From the USB port of your Apple MacBook to the Keurig that makes your morning cup of joe, precision permeates our lives. Even the Pilot pen you use to jot down notes at your desk (and, probably, the desk itself) have been fastidiously engineered with exactness in mind. Since the Industrial Revolution and the advent of interchangeable parts, precision engineers have fine-tuned all aspects of our modern world to guarantee reproducibility.
But how did we end up in such a precise world?
The story begins in 1776 when industrialist John Wilkinson received an order from inventor James Watt for 500 identical iron cylinders. The cylinders were a key component of a newly invented machine that would soon usher in the Industrial Revolution: the steam engine.
“When James Watt placed the order with John Wilkinson for 500 identical cylinders, he knew he was on to something,” says Simon Winchester, author of “The Perfectionists: How Precision Engineers Created the Modern World.” But it wasn’t until Eli Whitney demonstrated the efficacy of interchangeable parts before Congress in 1801 that the concept gained fervor among engineers.
Winchester’s own fascination with precision began with his father. Winchester Sr. was an engineer who constructed electric motors for the British Royal Navy, and he had a habit of bringing his work home with him. One day, he brought home a set of gauge blocks: two perfectly flat, solid cubes. When he stacked the two blocks on top of each other, his son discovered that it was impossible to pull them apart, even though the cubes were not magnetic.

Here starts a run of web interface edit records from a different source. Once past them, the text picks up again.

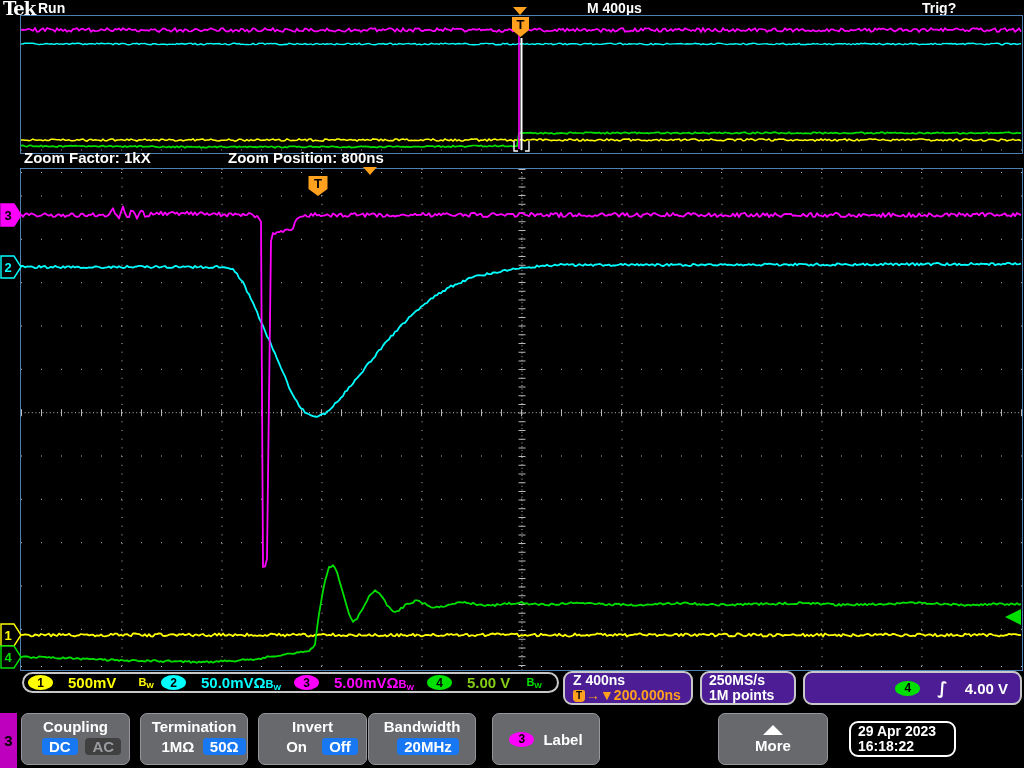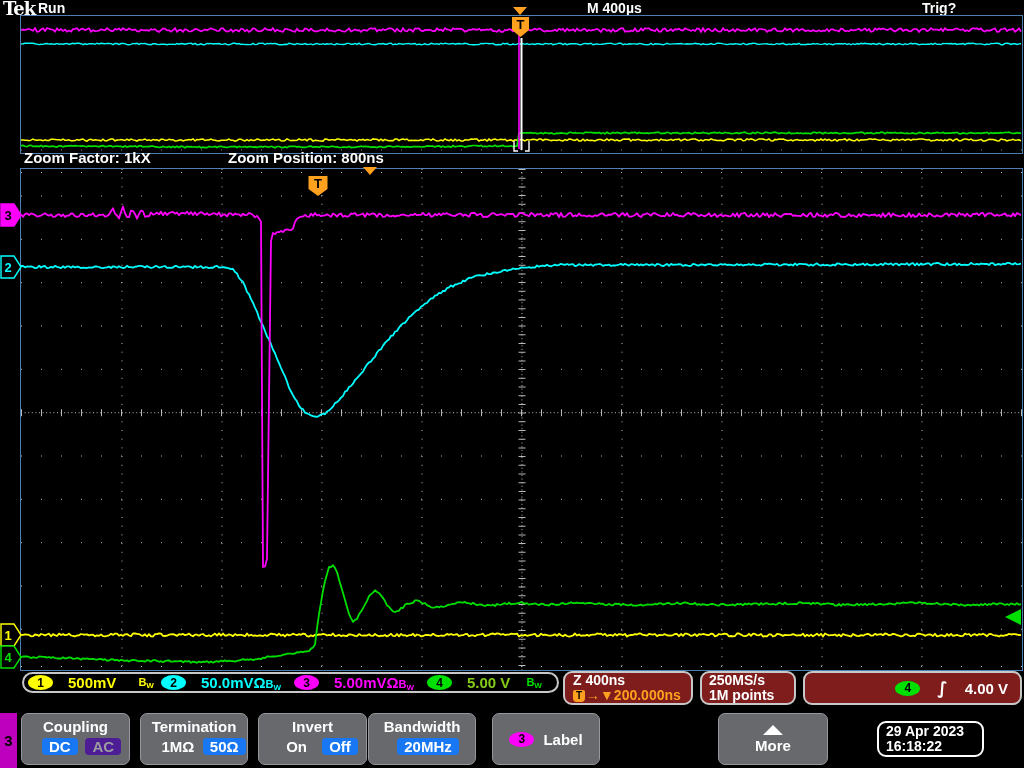--- a/index.html
+++ b/index.html
@@ -20,46 +20,46 @@
   .zoom-position{left:228px;top:149px;font-size:15px;}
   
   .ch-readouts{left:22px;top:672px;width:537px;height:21px;border:2px solid #C8C8C8;
     border-radius:11px;box-sizing:border-box;display:flex;align-items:center;padding:0 0 0 4px;font-size:15px;}
   .chcell{flex:0 0 133px;display:flex;align-items:center;}
   .badge{display:inline-flex;align-items:center;justify-content:center;width:25px;height:15px;
     border-radius:50%;color:#000;font-size:12px;flex:0 0 25px;}
   .scale{margin-left:15px;white-space:nowrap;}
   .bw{font-size:11px;}
   .bw i{font-style:normal;font-size:8px;vertical-align:-2px;}
-  .sbbox{border:2px solid #C8C8C8;border-radius:9px;box-sizing:border-box;background:#7f1d1d;}
+  .sbbox{border:2px solid #C8C8C8;border-radius:9px;box-sizing:border-box;background:#4c1d95;}
   .zbox{left:563px;top:671px;width:130px;height:34px;padding:0 0 0 8px;font-size:14px;line-height:15px;}
   .delay-line{color:#FFA01E;font-size:14px;display:flex;align-items:center;}
   .t-icon{display:inline-block;width:12px;height:12px;background:#FFA01E;color:#000;font-size:10px;
     line-height:12px;text-align:center;border-radius:2px 2px 4px 4px;margin-right:1px;}
   .acqbox{left:700px;top:671px;width:96px;height:34px;padding:0 4px 0 7px;font-size:14px;line-height:15px;}
   .trigbox{left:803px;top:671px;width:219px;height:34px;display:flex;align-items:center;
     justify-content:flex-end;gap:17px;padding-right:12px;font-size:15px;}
   .slope-icon{font-style:italic;font-size:17px;font-family:"DejaVu Sans",sans-serif;}
   
   .chan-tab{left:0;top:713px;width:17px;height:55px;background:#BE00BE;color:#000;
     display:flex;align-items:center;justify-content:center;font-size:15px;}
   .mbtn{position:absolute;top:713px;height:52px;background:#67696D;border:1px solid #95979B;
     border-radius:7px;box-sizing:border-box;color:#fff;}
   .b1{left:21px;width:109px;} .b2{left:140px;width:108px;} .b3{left:258px;width:109px;}
   .b4{left:368px;width:108px;} .b5{left:492px;width:108px;} .b6{left:718px;width:110px;}
   .mtitle{text-align:center;font-size:15px;margin-top:4px;}
   .opts{display:flex;justify-content:space-evenly;align-items:center;margin-top:3px;font-size:15px;margin-left:12px;}
   .opt{padding:0 7px;border-radius:4px;}
   .opt.selected{background:#1877F2;color:#fff;}
-  .opt.disabled{background:#4c1d95;color:#9A9CA0;}
+  .opt.disabled{background:#404040;color:#9A9CA0;}
   .label-row{display:flex;align-items:center;justify-content:center;height:100%;gap:9px;font-size:15px;}
   .more-col{display:flex;flex-direction:column;align-items:center;justify-content:center;height:100%;gap:2px;font-size:15px;}
   .tri-up{width:0;height:0;border-left:10px solid transparent;border-right:10px solid transparent;
     border-bottom:10px solid #fff;}
-  .datetime{left:877px;top:721px;width:107px;height:36px;border:2px solid #fff;border-radius:9px;
+  .datetime{left:849px;top:721px;width:107px;height:36px;border:2px solid #fff;border-radius:9px;
     box-sizing:border-box;font-size:14px;line-height:15px;padding:1px 0 0 7px;}
   .ovr-tri,.zoom-tri{width:0;height:0;border-left:7px solid transparent;border-right:7px solid transparent;
     border-top:8px solid #FFA01E;}
 </style>
 </head>
 <body>
 
 <span class="abs tek-logo">Tek</span>
 <span class="abs acq-status">Run</span>
 <span class="abs main-tb">M 400µs</span>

“Because they are so perfectly flat, there are no asperities in the surface that cause any air to leak in and make points of weakness — and the molecules actually bond together!” Winchester says. “So, very briefly, the two pieces of metal actually become one.”
Winchester’s childhood encounter with gauge blocks stuck with him, developing into a fascination with precision technology and how it has changed our lives.
In the 20th century, creating precise, interchangeable parts garnered the attention of manufacturing entrepreneurs like Henry Ford. The Ford Motor Company’s factories began to outpace competitors like Rolls Royce, who often finished individual parts by hand.
But Winchester is not blind to precision engineering’s faults. The field’s exponential progress must eventually plateau. “One wonders whether we’re reaching the limits of our ability to machine pieces of metal, whether we’ve reached a physical limit of mechanical precision, and similarly in the electronic world,” he admits.
For example, the very first computer transistors were the size of a fist. Now? 4.3 billion of them can fit on a microchip the size of your pinky fingernail.
“There are more transistors in the world today than there are leaves on all the trees in the world today,” Winchester remarks. “Are we fetishizing precision? Are we demanding too much precision? Are we worshiping it?”
In a society that thirsts for progress like a drop of water in the desert, Winchester argues that it may be time to put a pause on precision innovation, and instead learn to value things that are imprecise.
After all, he quips, “There are no straight lines in nature.”